Angular can only find the parameter information if the class has a decorator of some kind.
While any decorator will do,
the @Injectable() decorator is the standard decorator for service classes.
The decorator requirement is imposed by TypeScript.
TypeScript normally discards parameter type information when it transpiles the code to JavaScript.
It preserves this information if the class has a decorator
and the emitDecoratorMetadata compiler option is set true
in TypeScript's tsconfig.json configuration file, .
The CLI configures tsconfig.json with emitDecoratorMetadata: true
It's your job to put @Injectable() on your service classes.
The Logger service is annotated with @Injectable() decorator too,
although it has no constructor and no dependencies.
In fact, every Angular service class in this app is annotated with the @Injectable() decorator, whether or not it has a constructor and dependencies.
@Injectable() is a required coding style for services.
{@a providers}
Providers
服务提供商们
A service provider provides the concrete, runtime version of a dependency value.
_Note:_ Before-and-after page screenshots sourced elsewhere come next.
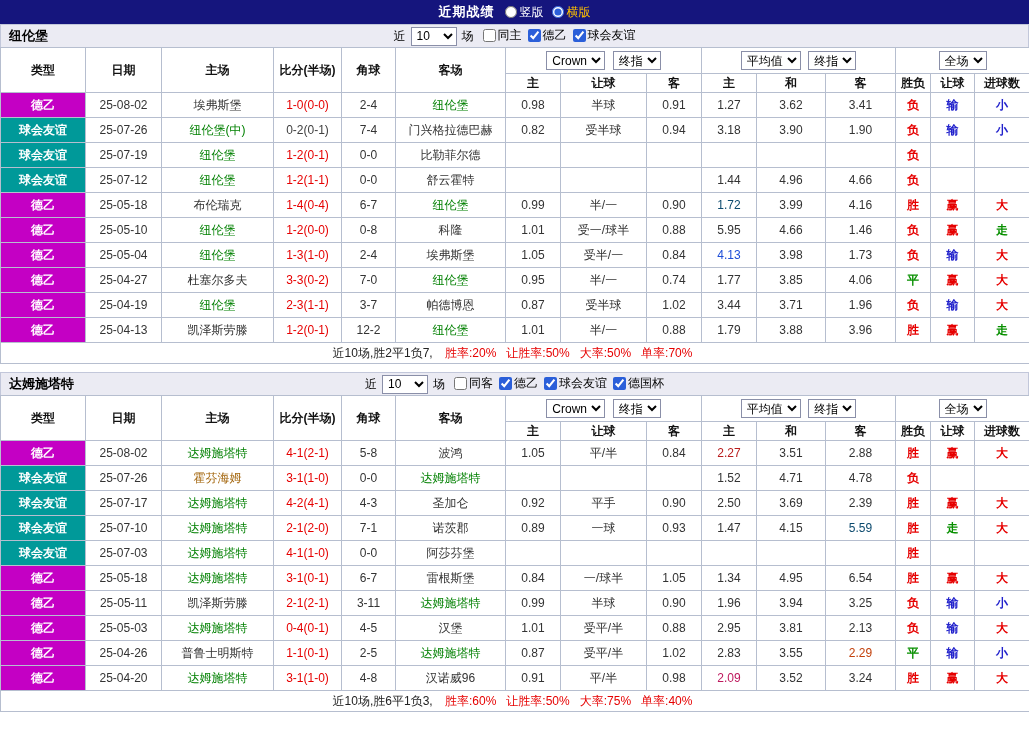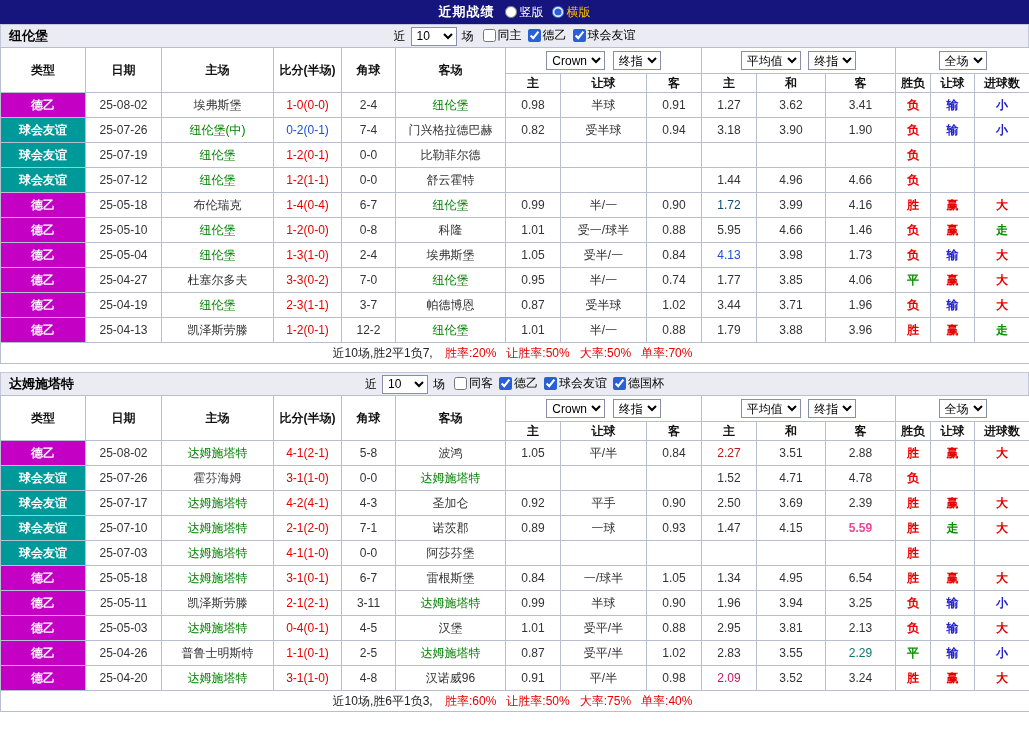"0-2(0-1)" td.score { color: #1d4ed8 -> #404040 }
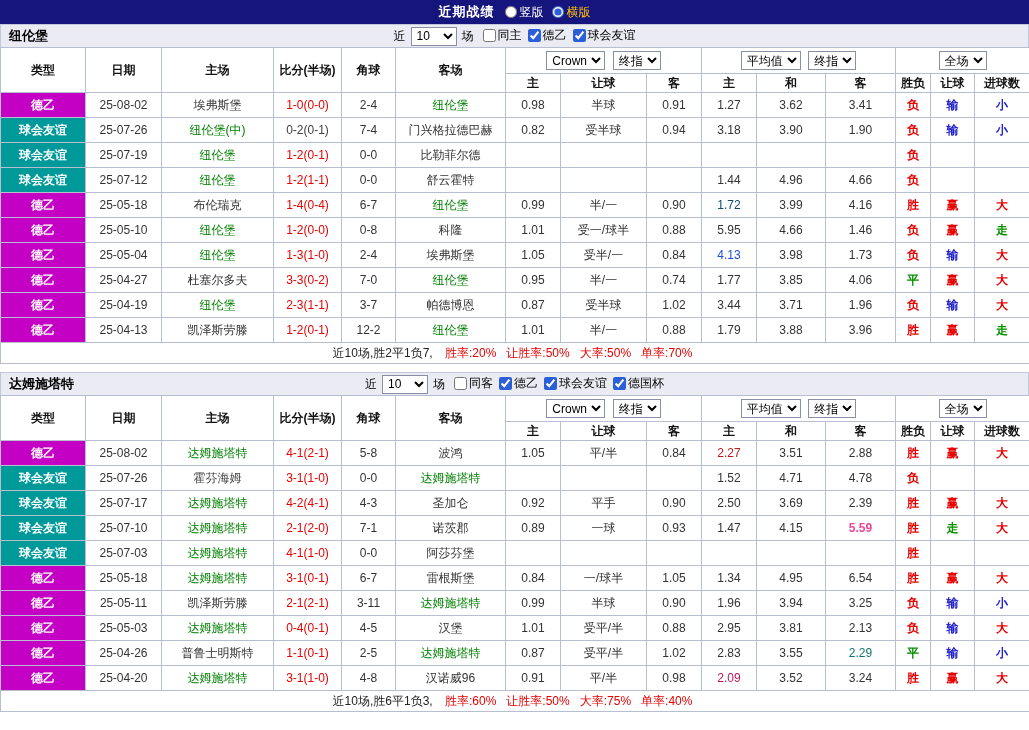"霍芬海姆" td.team { color: #404040 -> #a16207 }
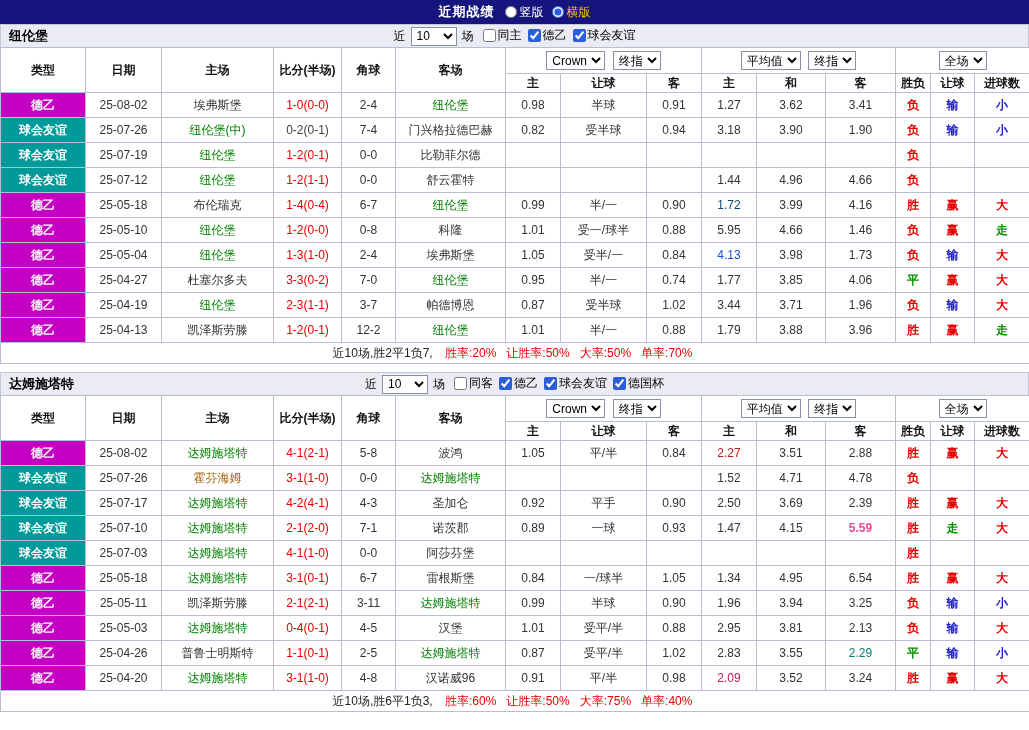"5.59" td { color: #ec4899 -> #0c4a6e; font-weight: bold -> none }
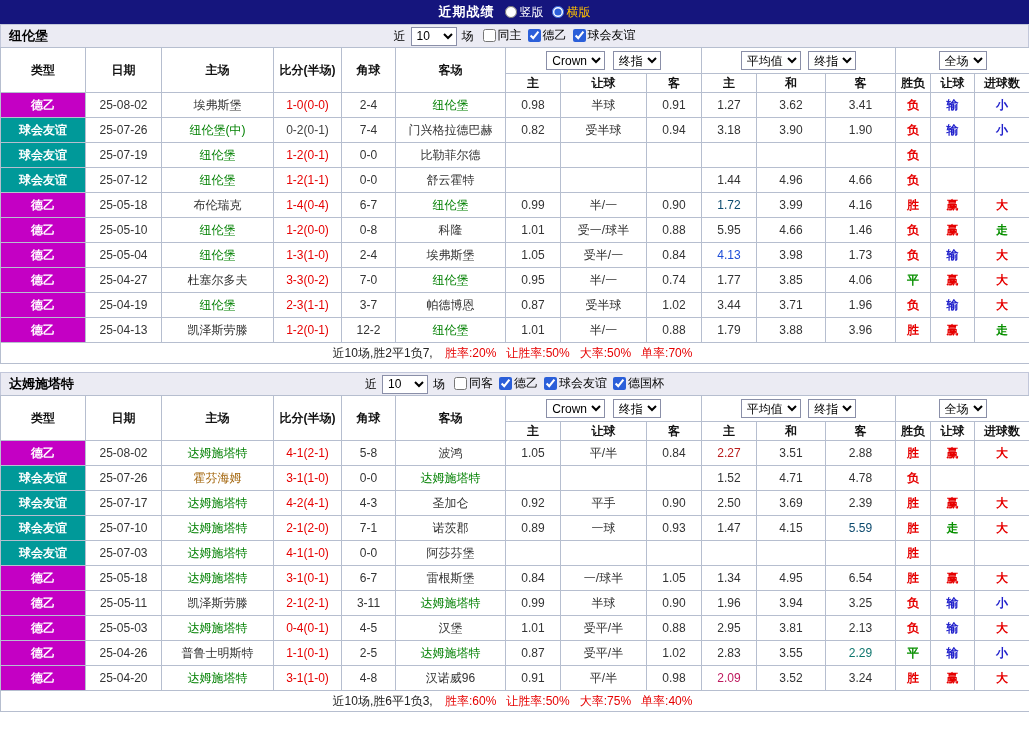"2.29" td { color: #0f766e -> #c2410c }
The injector relies on providers to create instances of the services that the injector injects into components, directives, pipes, and other services.
服务提供商提供依赖值的一个具体的、运行时的版本。 注入器依靠提供商来创建服务的实例,注入器再将服务的实例注入组件、管道或其它服务。
You must register a service provider with an injector, or it won't know how to create the service.
必须为注入器注册一个服务的提供商,否则它就不知道该如何创建该服务。
The next few sections explain the many ways you can specify a provider.
Almost all of the accompanying code snippets are extracts from the sample app's providers.component.ts file.
The class as its own provider
There are many ways to provide something that looks and behaves like a Logger.
The Logger class itself is an obvious and natural provider.
有很多方式可以提供一些实现 Logger类的东西。
Logger类本身是一个显而易见而且自然而然的提供商。
But it's not the only way.
但它不是唯一的途径。
You can configure the injector with alternative providers that can deliver an object that behaves like a Logger.
You could provide a substitute class. You could provide a logger-like object.
You could give it a provider that calls a logger factory function.
Any of these approaches might be a good choice under the right circumstances.
可以用其它备选提供商来配置注入器,只要它们能交付一个行为类似于Logger的对象就可以了。
可以提供一个替代类。你可以提供一个类似日志的对象。
可以给它一个提供商,让它调用可以创建日志服务的工厂函数。
所有这些方法,只要用在正确的场合,都可能是一个好的选择。
What matters is that the injector has a provider to go to when it needs a Logger.
重点是,当注入器需要一个Logger时,它得先有一个提供商。
{@a provide}
The provide object literal
provide 对象字面量
Here's the class-provider syntax again.
This is actually a shorthand expression for a provider registration using a provider object literal with two properties:
这其实是用于注册提供商的简写表达式。 使用的是一个带有两个属性的_提供商_对象字面量:
The provide property holds the token that serves as the key for both locating a dependency value
and registering the provider.
provide属性保存的是令牌 (token),它作为键值 (key) 使用,用于定位依赖值和注册提供商。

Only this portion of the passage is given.